Mama jokes
Yo mama is so clumsy, when she had her first kickboxing lesson, she kicked herself in the testicles.
Yo mama is such a creep; she thought PTSD stood for "Please Touch Small Dicks."
Your mama is so fat, when she stepped on the scale the doctor asked for her weight, not her phone number.
Yo mama so fat that when she went to the fatty competition, they said no because they didn't want professionals.
(Just a joke, she's probably kind.)
Yo mama is so fat that when she fell over, she created the Grand Canyon.

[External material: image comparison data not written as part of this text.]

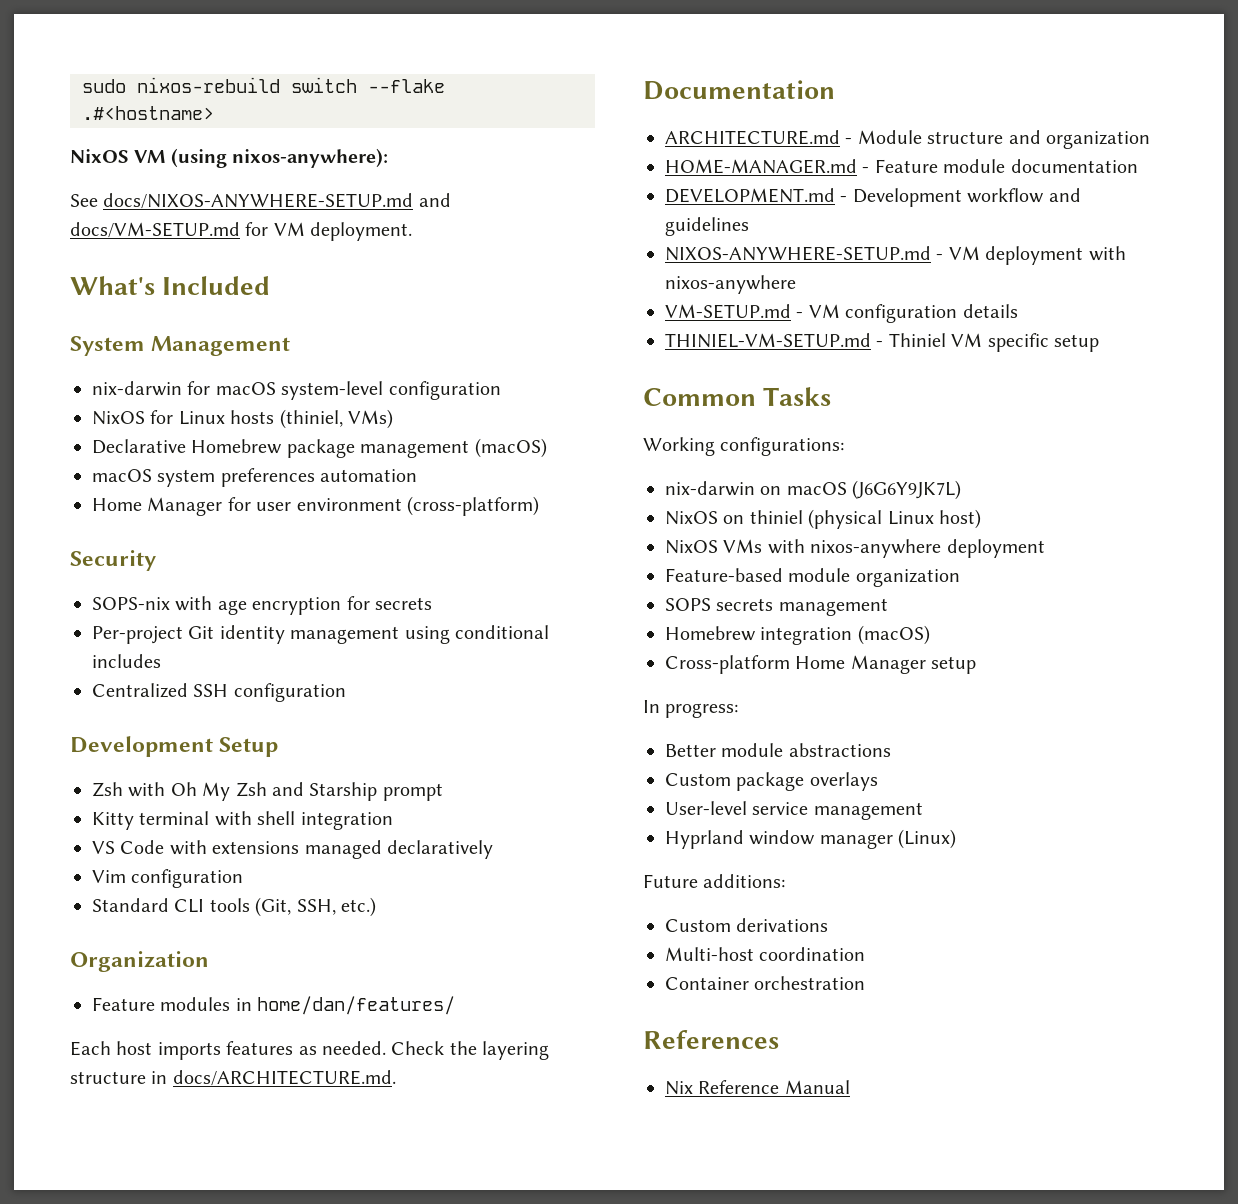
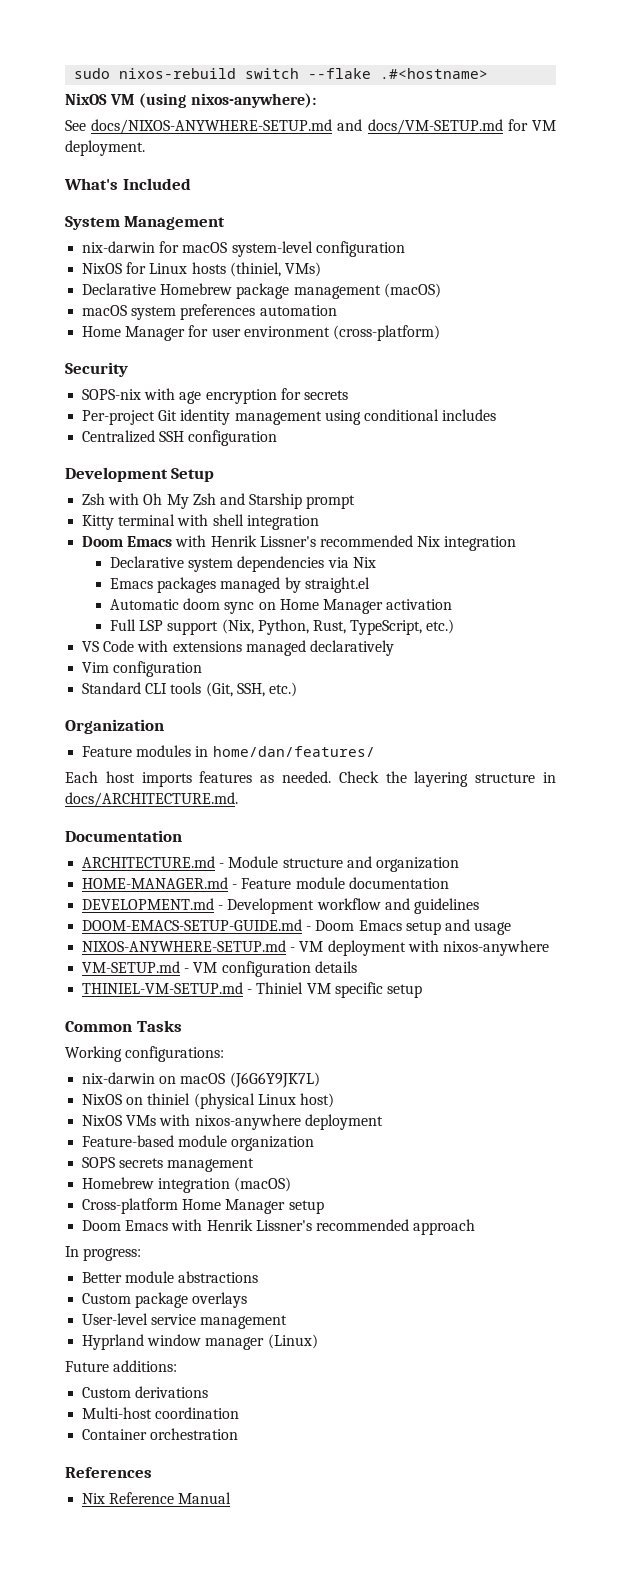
+ Doom Emacs with Henrik Lissner's recommended Nix integration
+ Declarative system dependencies via Nix
+ Emacs packages managed by straight.el
+ Automatic doom sync on Home Manager activation
+ Full LSP support (Nix, Python, Rust, TypeScript, etc.)
+ DOOM-EMACS-SETUP-GUIDE.md - Doom Emacs setup and usage
+ Doom Emacs with Henrik Lissner's recommended approach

Yo mama so stupid, she ate the Apple phone you gave her.
Your mama is so fat, she needs two phones to take a picture of herself.
Your mama so fat, she caused a traffic jam just by crossing the street.

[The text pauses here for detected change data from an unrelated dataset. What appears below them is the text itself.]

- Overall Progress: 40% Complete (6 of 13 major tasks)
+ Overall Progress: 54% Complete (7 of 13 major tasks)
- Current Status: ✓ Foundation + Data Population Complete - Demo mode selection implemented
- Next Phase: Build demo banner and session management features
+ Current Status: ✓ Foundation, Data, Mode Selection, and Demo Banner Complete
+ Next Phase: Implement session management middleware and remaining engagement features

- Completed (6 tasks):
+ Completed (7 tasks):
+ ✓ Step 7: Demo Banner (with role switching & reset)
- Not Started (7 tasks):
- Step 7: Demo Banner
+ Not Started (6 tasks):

Yo mama so fat, when she falls, they have to call 999 and a crane to pick her up.
Yo mama so fat, when she decides to workout, the stock market goes bankrupt.

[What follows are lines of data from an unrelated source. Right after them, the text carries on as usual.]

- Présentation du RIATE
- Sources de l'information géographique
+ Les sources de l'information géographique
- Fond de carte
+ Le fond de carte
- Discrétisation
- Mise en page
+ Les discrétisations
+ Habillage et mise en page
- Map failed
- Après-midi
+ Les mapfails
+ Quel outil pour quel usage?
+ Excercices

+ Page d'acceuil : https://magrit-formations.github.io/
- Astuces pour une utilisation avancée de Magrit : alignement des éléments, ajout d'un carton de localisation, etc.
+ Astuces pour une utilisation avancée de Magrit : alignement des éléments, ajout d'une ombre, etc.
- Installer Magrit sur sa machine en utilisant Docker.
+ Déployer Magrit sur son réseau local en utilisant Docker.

Yo mama is so lazy that the only letters she knows are "NO".
Your mama so fat, it took all the trees to build her a coffin.
Your mama's so young your dad went to jail.
Yo mama so fat that when she bought food, she ran out of money.
Your mama is so nasty.
She showed up to Red Lobster with her own crabs.
Yo mama so poor she eats cereal with a fork to save milk.
Ur mama so fat she needs two watches because she's in different time zones.
Joe mama's so fat, her belly button gets home an hour before she does.
Yo mama so fat.
In Super Mario Galaxy, she was a fucking planet!
Me: "Cya"
Mom: "Where ya going?"
Me: "The orphanage to make yo mama jokes."
Mum: ...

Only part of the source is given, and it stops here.